**DATA:**
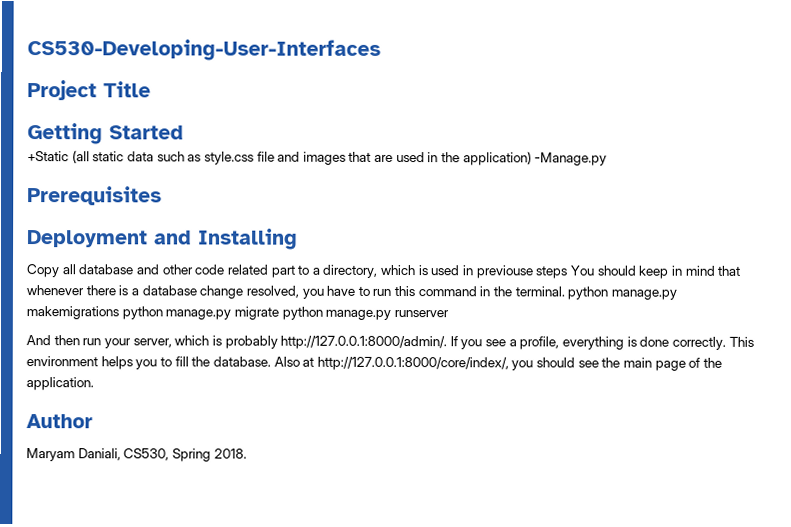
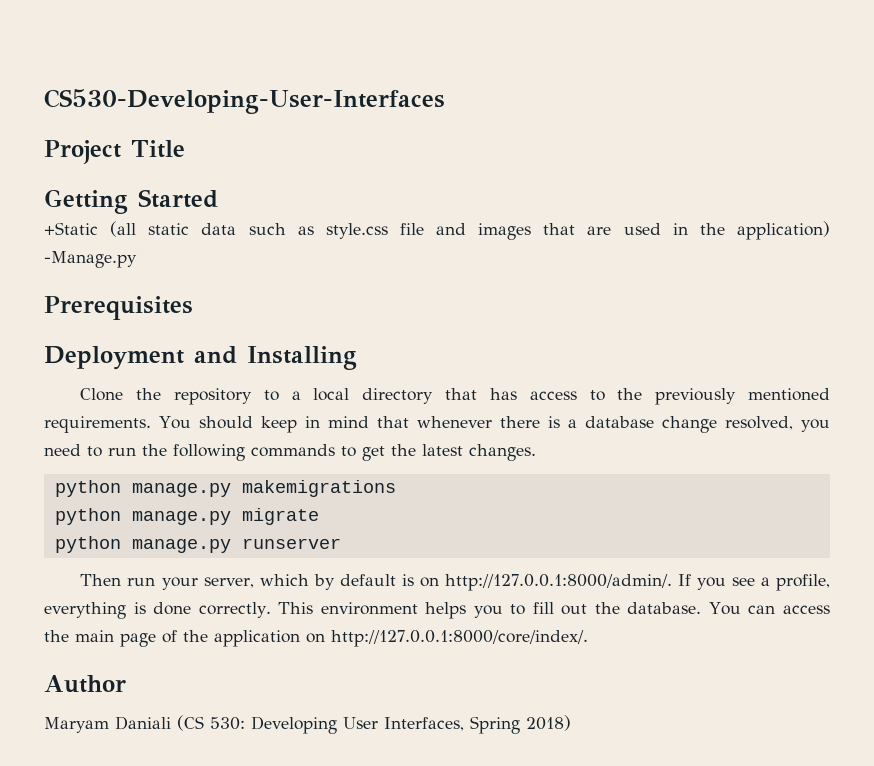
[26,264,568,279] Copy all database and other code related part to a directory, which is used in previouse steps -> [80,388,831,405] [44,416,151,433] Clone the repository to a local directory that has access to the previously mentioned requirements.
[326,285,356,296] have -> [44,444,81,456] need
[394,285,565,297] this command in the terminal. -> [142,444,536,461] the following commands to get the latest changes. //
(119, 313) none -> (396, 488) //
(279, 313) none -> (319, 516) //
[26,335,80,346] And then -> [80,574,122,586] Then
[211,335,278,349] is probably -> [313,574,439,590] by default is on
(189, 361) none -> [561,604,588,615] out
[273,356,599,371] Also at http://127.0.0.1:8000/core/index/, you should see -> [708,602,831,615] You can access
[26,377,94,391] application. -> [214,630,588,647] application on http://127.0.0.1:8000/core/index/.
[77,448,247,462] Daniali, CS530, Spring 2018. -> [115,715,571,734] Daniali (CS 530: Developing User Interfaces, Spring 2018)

**EXERCISE DESCRIPTION:** The line containing "[326,285,356,296] have ->" and every line after it, up to and including the last line of the records, should be reproduced exactly, with nothing else.

**EXPECTED ANSWER:**
[326,285,356,296] have -> [44,444,81,456] need
[394,285,565,297] this command in the terminal. -> [142,444,536,461] the following commands to get the latest changes. //
(119, 313) none -> (396, 488) //
(279, 313) none -> (319, 516) //
[26,335,80,346] And then -> [80,574,122,586] Then
[211,335,278,349] is probably -> [313,574,439,590] by default is on
(189, 361) none -> [561,604,588,615] out
[273,356,599,371] Also at http://127.0.0.1:8000/core/index/, you should see -> [708,602,831,615] You can access
[26,377,94,391] application. -> [214,630,588,647] application on http://127.0.0.1:8000/core/index/.
[77,448,247,462] Daniali, CS530, Spring 2018. -> [115,715,571,734] Daniali (CS 530: Developing User Interfaces, Spring 2018)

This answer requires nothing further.